Chiamato a chiudere l'annuale edizione del Web Summit, happening per addetti ai lavori chiusosi ieri sera nella "sua" Dublino, Bono ha colto l'occasione per fare chiarezza su alcuni dei temi toccati - esplicitamente o meno - nelle ultime settimane, specie dopo la pubblicazione del nuovo album degli U2, "Songs of innocence": autodefinitosi "una rockstar sfasciata, stapagata e straviziata", il cantante non ha potuto fare a meno che partire dall'affaire Apple, vero e proprio tema caldo di questo autunno discografico.
"[Regalare "Songs of innocence" su iTunes] è una delle cose che mi rende più fiero tra quelle che ho fatto nella vita: l'idea, dopo aver lavorato per anni e anni su canzoni che riteniamo essere le più personali scritte nella nostra carriera, che nessuno avesse potuto ascoltarle ci terrorizzava.
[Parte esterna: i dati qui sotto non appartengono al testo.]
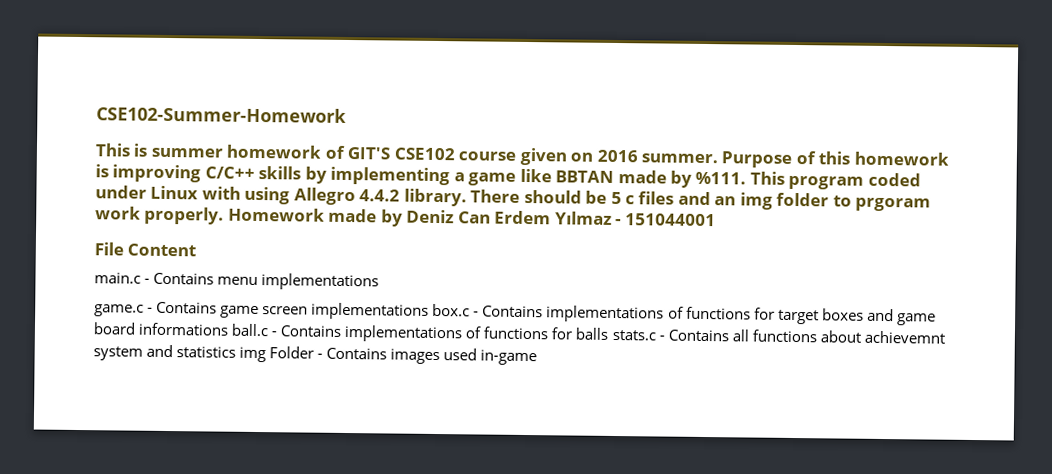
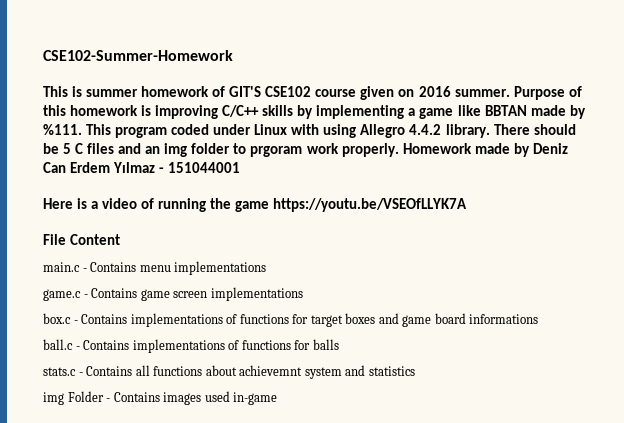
[625,195,636,205] c -> [75,143,84,154] C
(716, 220) none -> [43,198,468,212] // Here is a video of running the game https://youtu.be/VSEOfLLYK7A
(430, 311) none -> (303, 294) //
(230, 329) none -> (539, 319) //
(609, 333) none -> (339, 344) //
(237, 352) none -> (415, 371) //

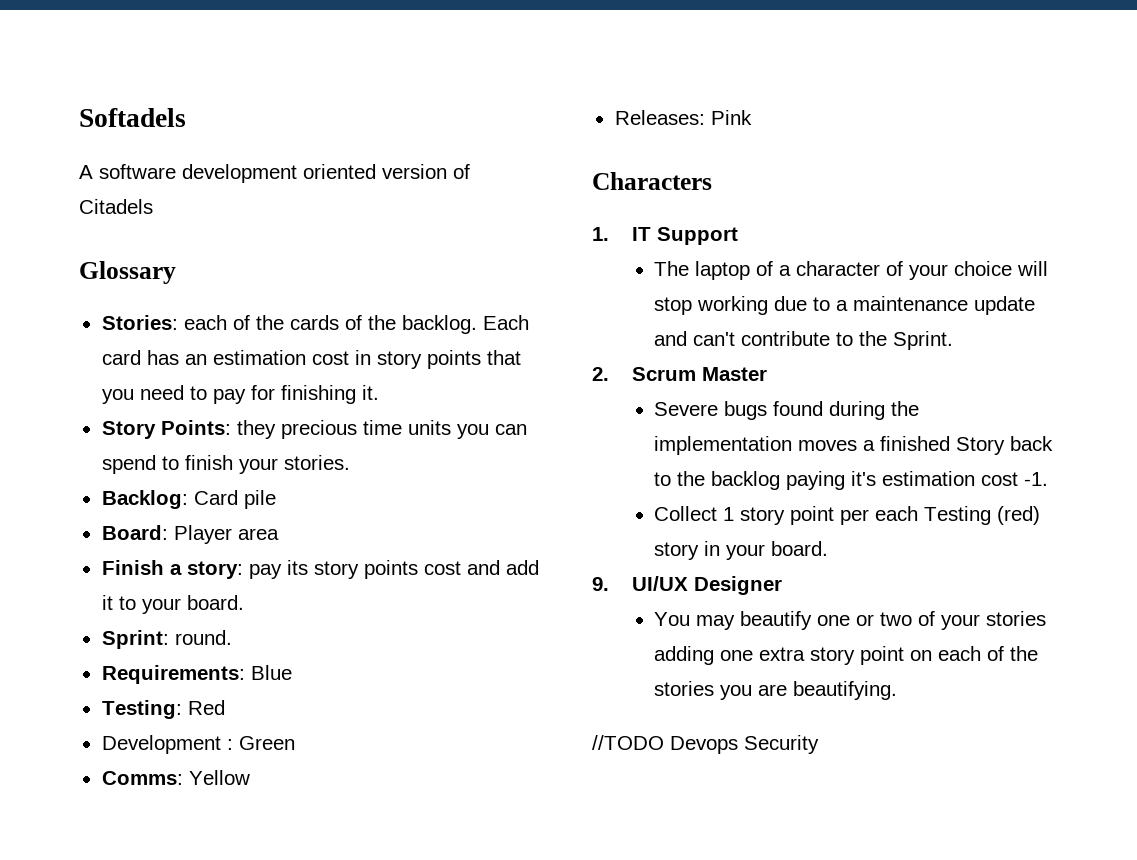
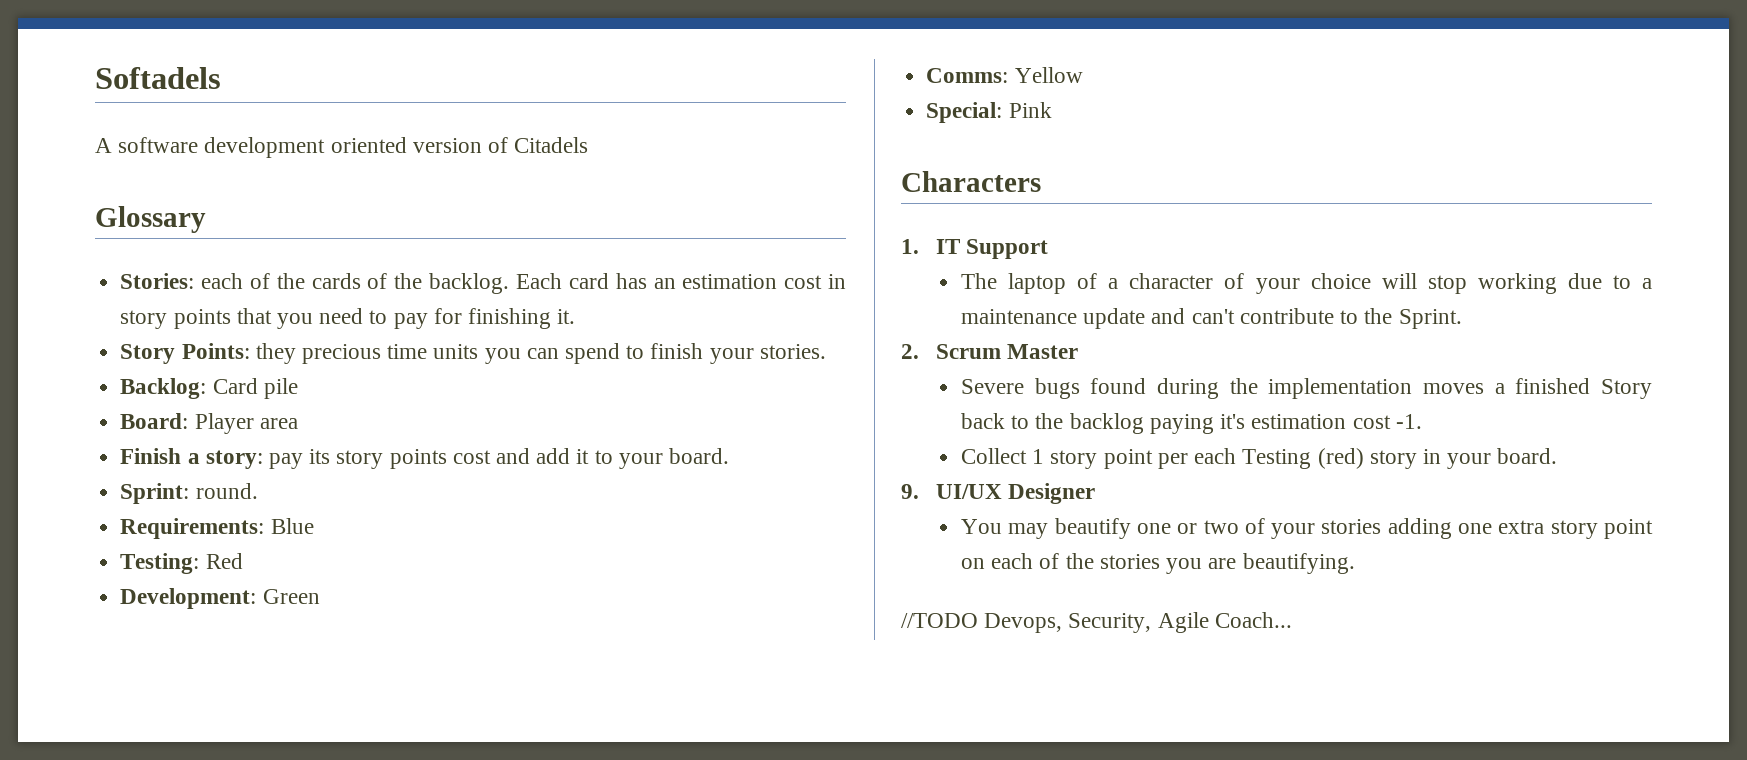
[101,735,233,754] Development : -> [120,588,257,609] Development:
[614,110,705,125] Releases: -> [926,102,1003,123] Special:
[670,735,819,754] Devops Security -> [984,612,1292,633] Devops, Security, Agile Coach...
Ecco perché ci è piaciuta l'idea di presentarle a gente che di solito non ascolta musica rock (.) 100 milioni di persone hanno ascoltato due o tre canzoni, e 30 milioni hanno ascoltato tutto il disco. Con 'Songs of innocence' abbiamo fatto in tre settimane quello che con 'Joshua tree' abbiamo fatto in trent'anni".
"Sia chiaro, [per 'Songs of innocence] siamo stati pagati. Nessun altro dà valore alla musica come noi. Per noi è una cosa sacra. Credo che gli artisti debbano essere pagati più di quanto non lo siano oggi, ma la cosa migliore per far fruttare le proprie canzoni è farle ascoltare. Certo, so di essere strapagato. Una delle ragioni per le quali non mi faccio portavoce di questa causa è proprio perché so che ne sarei un pessimo rappresentante. Credetemi, però: se avessi 17 o 18 anni e dovessi mettere in piedi un gruppo oggi la faccenda mi interesserebbe molto".
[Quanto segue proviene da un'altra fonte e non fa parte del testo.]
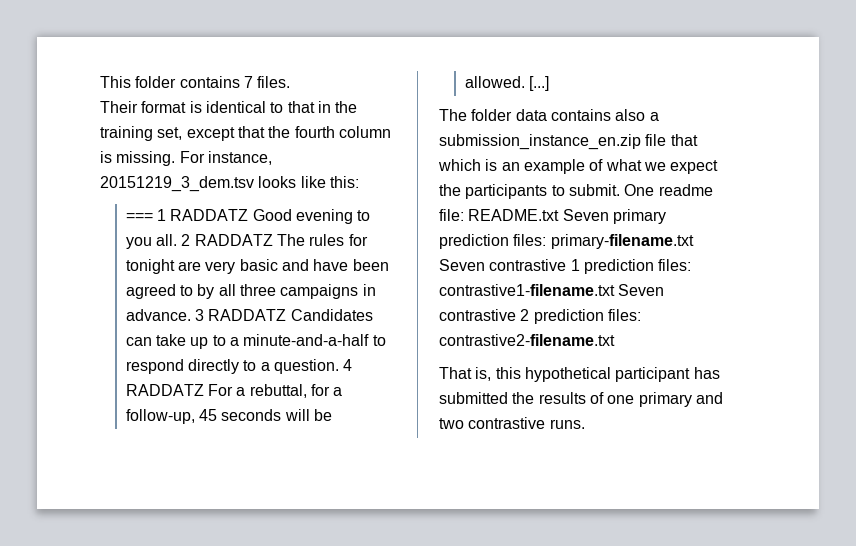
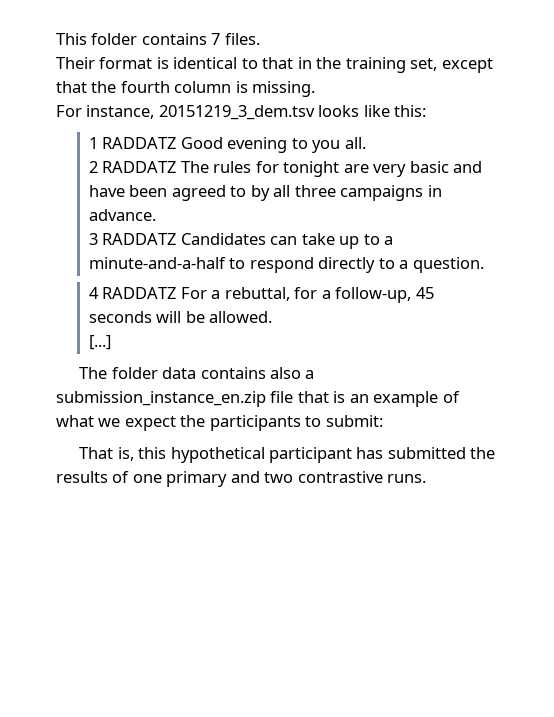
(176, 158) none -> (316, 89) //
[125,213,153,221] === -> (427, 111) none
(178, 240) none -> (366, 143) //
(191, 315) none -> (156, 215) //
(340, 366) none -> (484, 265) //
(525, 82) none -> (273, 317) //
[438,159,481,171] which -> (329, 397) none
[568,184,713,196] [439,209,666,224] [439,234,694,249] [439,259,692,274] [439,284,665,296] [439,309,641,324] [439,334,615,346] submit. One readme file: README.txt Seven primary prediction files: primary-filename.txt Seven contrastive 1 prediction files: contrastive1-filename.txt Seven contrastive 2 prediction files: contrastive2-filename.txt -> [325,415,383,427] submit:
"La battaglia non è tra download e streaming: la vera battaglia è per la trasparenza. L'industria musicale è storicamente avviluppata su sé stessa, ma le cose potrebbero cambiare se tutti avessimo l'opportunità di vedere quanto volte una canzone è stata ascoltata, dove e da chi. Anche i pagamenti agli artisti sarebbero più chiari. La gente se la prende con Spotify, che dà il 70% dei ricavi ai titolari dei diritti. Il problema, però, è la scarsa chiarezza delle case discografiche: sono necessari modelli di distribuzione più equi".
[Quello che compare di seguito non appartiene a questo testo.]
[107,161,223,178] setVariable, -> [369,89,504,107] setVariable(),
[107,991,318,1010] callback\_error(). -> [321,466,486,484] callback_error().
"I musicisti sono storicamente menestrelli: girano di città in città suonando in favore del potente locale, che - in caso di gradimento - li invita a mangiare al proprio tavolo. E' una cosa che non mi piace: preferisco quando è il musicista ad avere in mano il suo destino. Una delle cose che mi rendono nervoso, in questi tempi, è la preoccupazione che gli artisti stiano perdendo la propria potenza di fuoco, e che si stia man mano regredendo. Oggi noi non siamo costretti a suonare per il potente del castello. Se vuole, il potente può venire a vederci a un nostro concerto, pagando il biglietto come tutti gli altri". "Stiamo lavorando con Apple a un nuovo formato che sarà molto più di un semplice mp3. Se ci arriveremo, ci arriveremo. Nel frattempo, loro ci hanno dato libero accesso ai loro laboratori...".